UTF-8 based models have been proposed for natural language processing (NLP) [5] [6] [7]. The idea is to convert text to a sequence of variable-length UTF-8 codewords, and to have the model predict one byte at each decoding step. The advantages of byte-level representation are compactness and universality, as any combination of languages may be represented with an output dimension of only 256. However, a sequence represented at byte level is often longer than its characterlevel counterpart, especially for CJK languages [8]. This is because while Latin characters are represented by a single byte, many CJK characters and accented characters are represented by multiple bytes. As a result, a byte-level model can be error-prone since it needs to make multiple predictions for many single characters, and each prediction might make a mistake.
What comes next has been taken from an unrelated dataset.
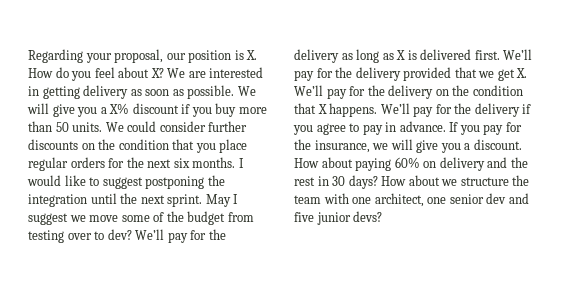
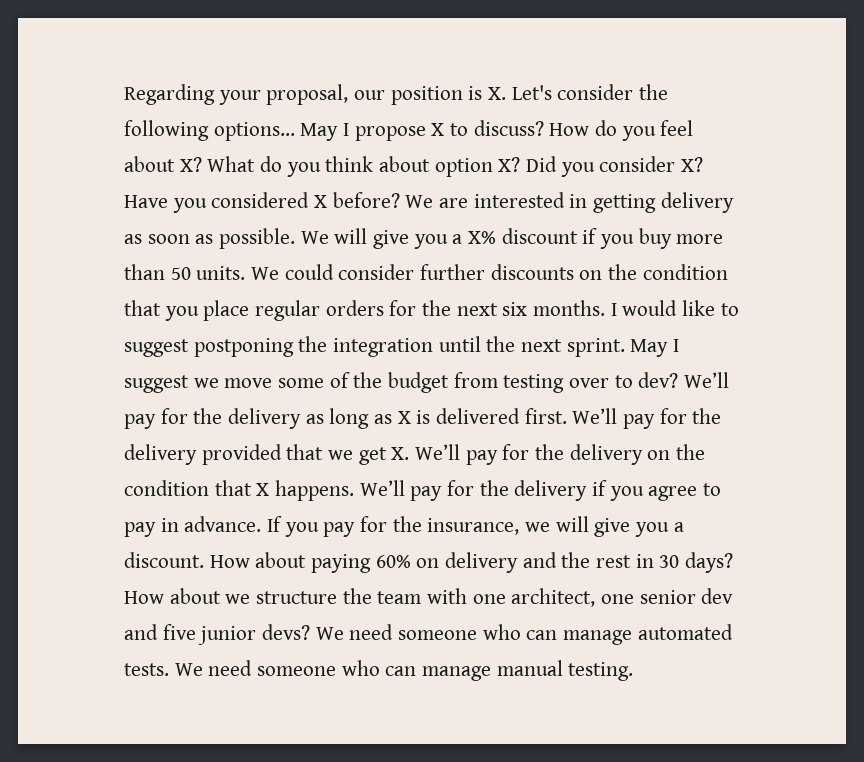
(258, 55) none -> [511,84,669,100] [124,120,544,141] Let's consider the following options... May I propose X to discuss?
(164, 73) none -> [207,156,704,177] [124,192,400,213] What do you think about option X? Did you consider X? Have you considered X before?
(383, 216) none -> [315,624,733,645] [124,660,634,681] We need someone who can manage automated tests. We need someone who can manage manual testing.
To compensate for the drawback of making byte level mistakes, [1, 2] propose byte-level subwords for E2E ASR. The idea is to apply byte pair encoding (BPE) [9] to UTF-8 codeword sequences to create UTF-8 subwords. As subwords are in general longer than byte-level tokens, this approach reduces the number of steps required by the decoding process. However, BPE does not guarantee that the output will be a valid UTF-8 sequence. To repair an invalid byte sequence, [1] proposes a dynamic programming algorithm to recover as many characters as possible given any byte sequence. While this dynamic programming approach ensures the output sequence is always valid, it optimizes for the number of valid characters, not ASR quality.

 

Reference

[1] Bo Li, Yu Zhang, Tara Sainath, Yonghui Wu, and William Chan, “Bytes are all you need: End-to-end multilingual speech recognition and synthesis with bytes,” in Proceedings of the IEEE International Conference on Acoustics, Speech, and Signal Processing, 2019, pp. 5621–5625.

[2] L. Deng, R. Hsiao, and A. Ghoshal, “Bilingual endto-end ASR with byte-level subwords,” in Proceedings of the IEEE International Conference on Acoustics, Speech, and Signal Processing, 2022.

[8] Changhan Wang, Kyunghyun Cho, and Jiatao Gu, “Neural machine translation with byte-level subwords,” in Proceedings of the AAAI Conference on Artificial Intelligence, 2020, pp. 9154–9160.

[9] Rico Sennrich, Barry Haddow, and Alexandra Birch, “Neural machine translation of rare words with subword units,” in Proceedings of the Annual Meeting of the Association for Computational Linguistics, 2016, pp. 1715–1725.